▸ **Records shown**
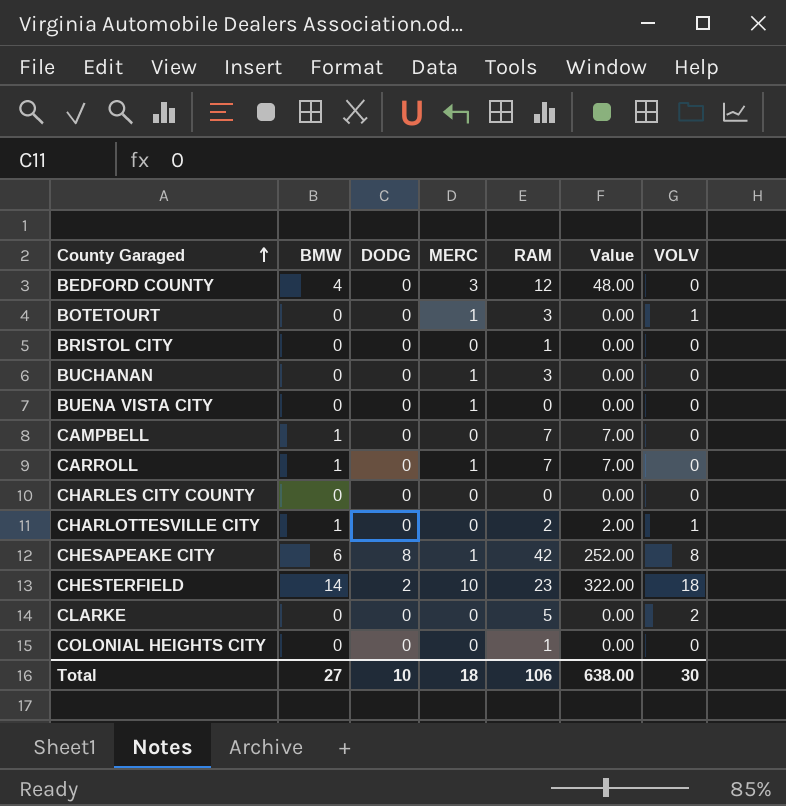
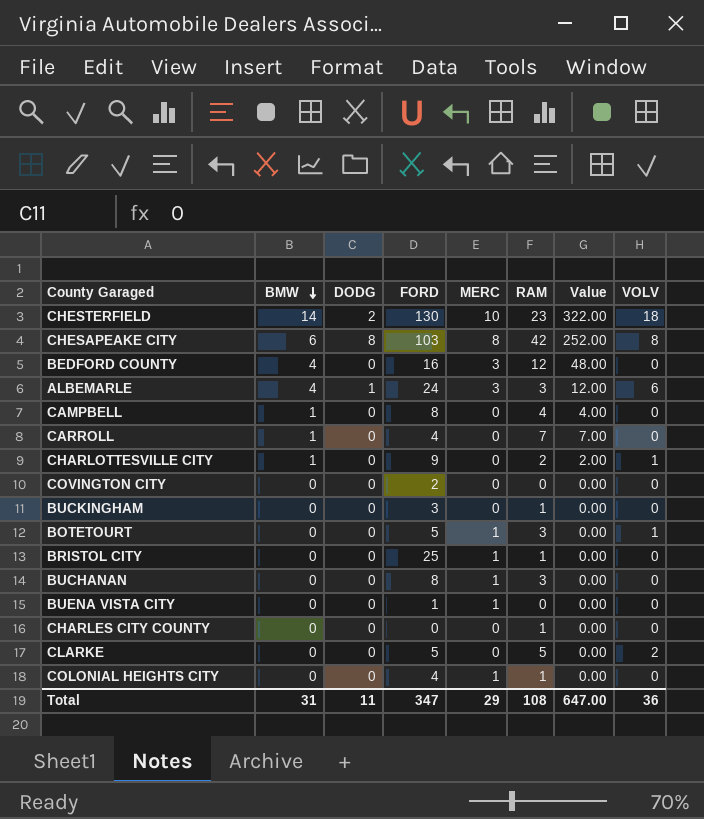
row order: County Garaged ascending -> BMW descending
column FORD | position: none -> 4
CHESAPEAKE CITY | MERC: 1 -> 8
row ALBEMARLE: none -> 4 | 1 | 24 | 3 | 3 | 12.00 | 6
CAMPBELL | RAM: 7 -> 4
CAMPBELL | Value: 7.00 -> 4.00
CARROLL | MERC: 1 -> 0
row COVINGTON CITY: none -> 0 | 0 | 2 | 0 | 0 | 0.00 | 0
row BUCKINGHAM: none -> 0 | 0 | 3 | 0 | 1 | 0.00 | 0
BRISTOL CITY | MERC: 0 -> 1
CHARLES CITY COUNTY | RAM: 0 -> 1
COLONIAL HEIGHTS CITY | MERC: 0 -> 1
Total | BMW: 27 -> 31
Total | DODG: 10 -> 11
Total | MERC: 18 -> 29
Total | RAM: 106 -> 108
Total | Value: 638.00 -> 647.00
Total | VOLV: 30 -> 36

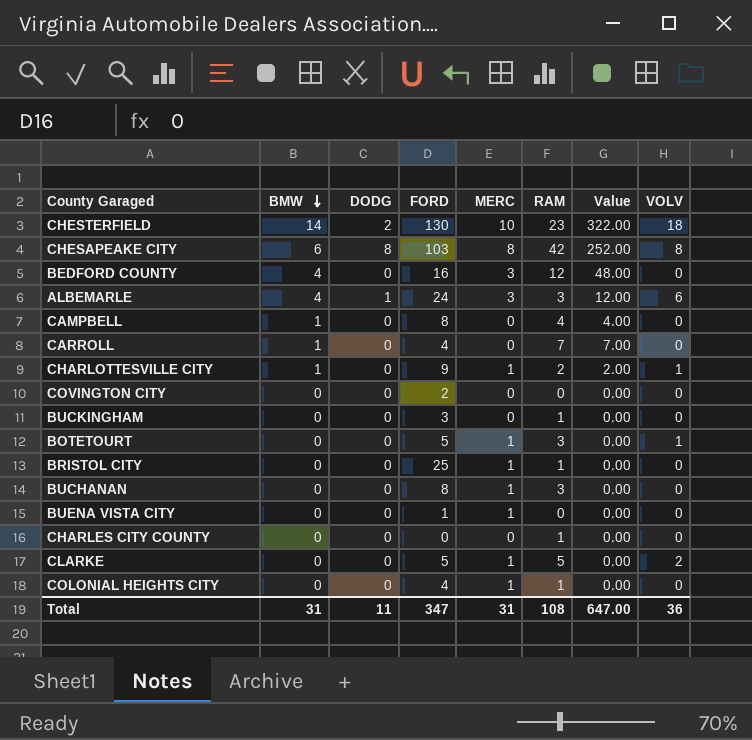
CHARLOTTESVILLE CITY | MERC: 0 -> 1
CLARKE | MERC: 0 -> 1
Total | MERC: 29 -> 31

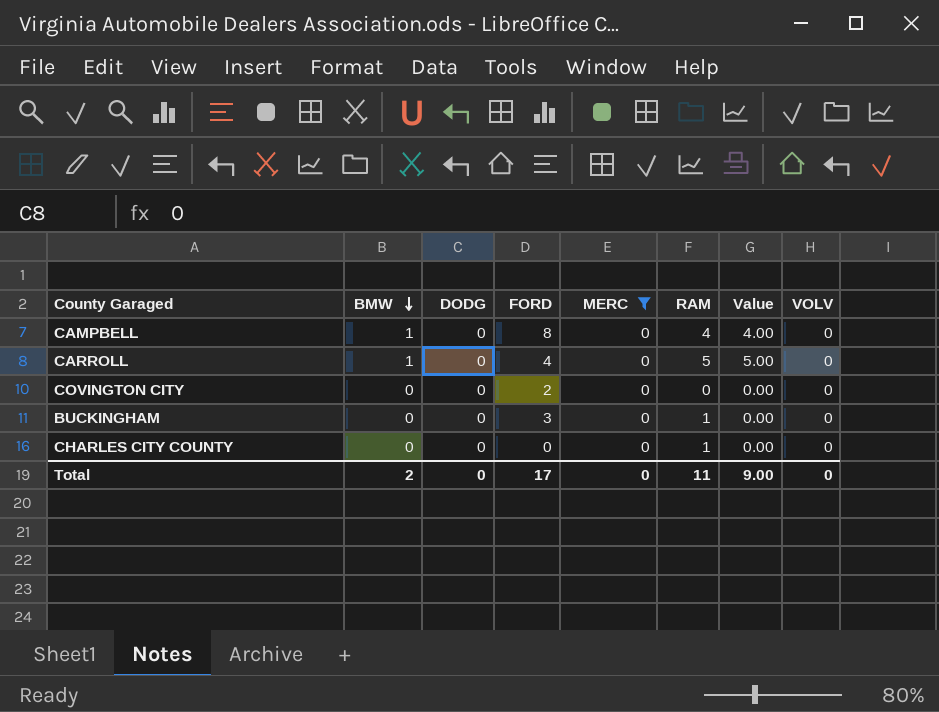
filter: none -> MERC = 0
CARROLL | RAM: 7 -> 5
CARROLL | Value: 7.00 -> 5.00
Total | BMW: 31 -> 2
Total | DODG: 11 -> 0
Total | FORD: 347 -> 17
Total | MERC: 31 -> 0
Total | RAM: 108 -> 11
Total | Value: 647.00 -> 9.00
Total | VOLV: 36 -> 0

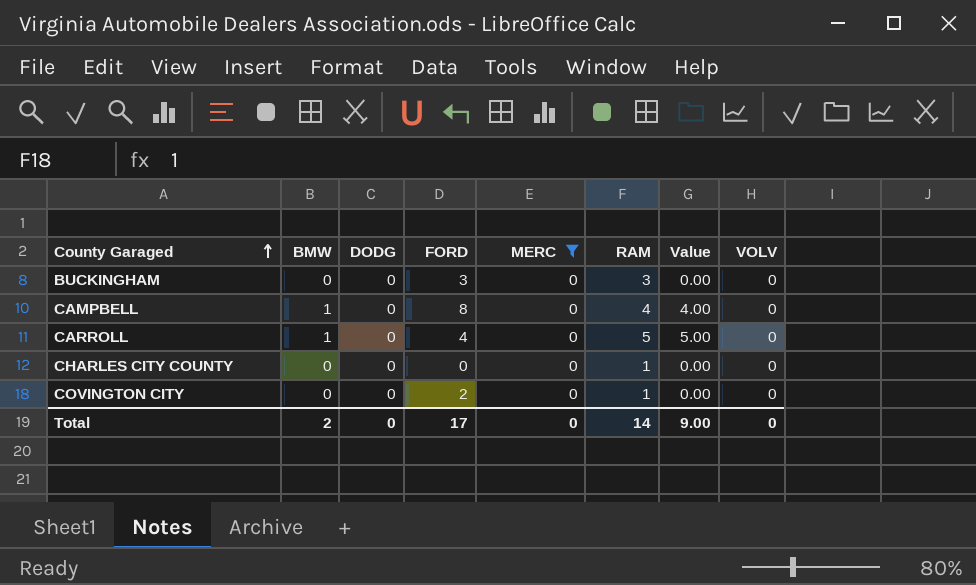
row order: BMW descending -> County Garaged ascending
BUCKINGHAM | RAM: 1 -> 3
COVINGTON CITY | RAM: 0 -> 1
Total | RAM: 11 -> 14

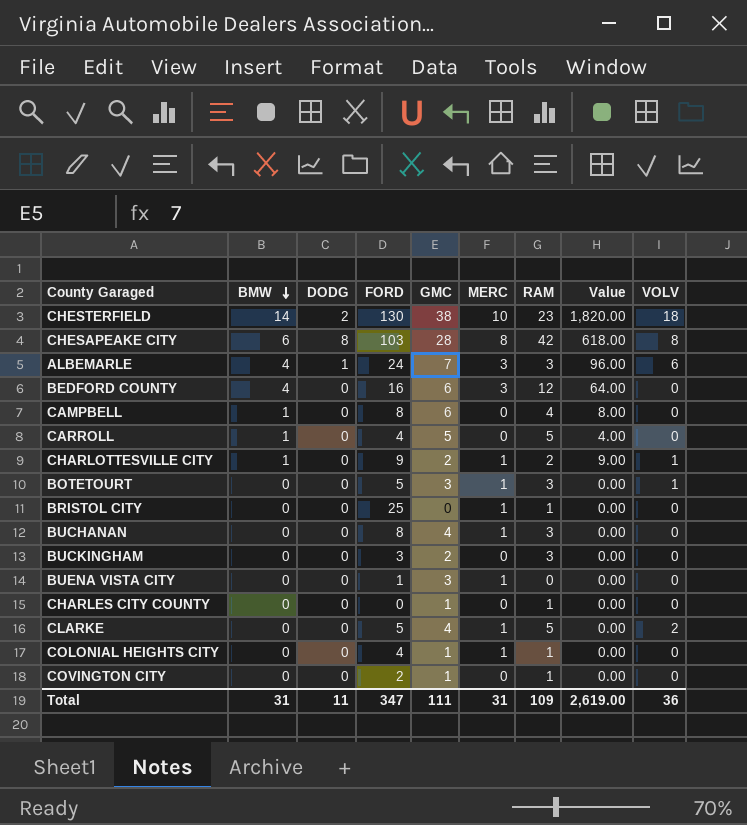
filter: MERC = 0 -> none
row order: County Garaged ascending -> BMW descending
column GMC | position: none -> 5
column Value | formula: [BMW] * [RAM] -> [BMW] * [FORD]
Total | BMW: 2 -> 31
Total | DODG: 0 -> 11
Total | FORD: 17 -> 347
Total | MERC: 0 -> 31
Total | RAM: 14 -> 109
Total | Value: 9.00 -> 2,619.00
Total | VOLV: 0 -> 36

▸ **Aim of the exercise**
Print all the entries again exactly as written, but without the pictures.

▸ **Reply**
row order: County Garaged ascending -> BMW descending
column FORD | position: none -> 4
CHESAPEAKE CITY | MERC: 1 -> 8
row ALBEMARLE: none -> 4 | 1 | 24 | 3 | 3 | 12.00 | 6
CAMPBELL | RAM: 7 -> 4
CAMPBELL | Value: 7.00 -> 4.00
CARROLL | MERC: 1 -> 0
row COVINGTON CITY: none -> 0 | 0 | 2 | 0 | 0 | 0.00 | 0
row BUCKINGHAM: none -> 0 | 0 | 3 | 0 | 1 | 0.00 | 0
BRISTOL CITY | MERC: 0 -> 1
CHARLES CITY COUNTY | RAM: 0 -> 1
COLONIAL HEIGHTS CITY | MERC: 0 -> 1
Total | BMW: 27 -> 31
Total | DODG: 10 -> 11
Total | MERC: 18 -> 29
Total | RAM: 106 -> 108
Total | Value: 638.00 -> 647.00
Total | VOLV: 30 -> 36

CHARLOTTESVILLE CITY | MERC: 0 -> 1
CLARKE | MERC: 0 -> 1
Total | MERC: 29 -> 31

filter: none -> MERC = 0
CARROLL | RAM: 7 -> 5
CARROLL | Value: 7.00 -> 5.00
Total | BMW: 31 -> 2
Total | DODG: 11 -> 0
Total | FORD: 347 -> 17
Total | MERC: 31 -> 0
Total | RAM: 108 -> 11
Total | Value: 647.00 -> 9.00
Total | VOLV: 36 -> 0

row order: BMW descending -> County Garaged ascending
BUCKINGHAM | RAM: 1 -> 3
COVINGTON CITY | RAM: 0 -> 1
Total | RAM: 11 -> 14

filter: MERC = 0 -> none
row order: County Garaged ascending -> BMW descending
column GMC | position: none -> 5
column Value | formula: [BMW] * [RAM] -> [BMW] * [FORD]
Total | BMW: 2 -> 31
Total | DODG: 0 -> 11
Total | FORD: 17 -> 347
Total | MERC: 0 -> 31
Total | RAM: 14 -> 109
Total | Value: 9.00 -> 2,619.00
Total | VOLV: 0 -> 36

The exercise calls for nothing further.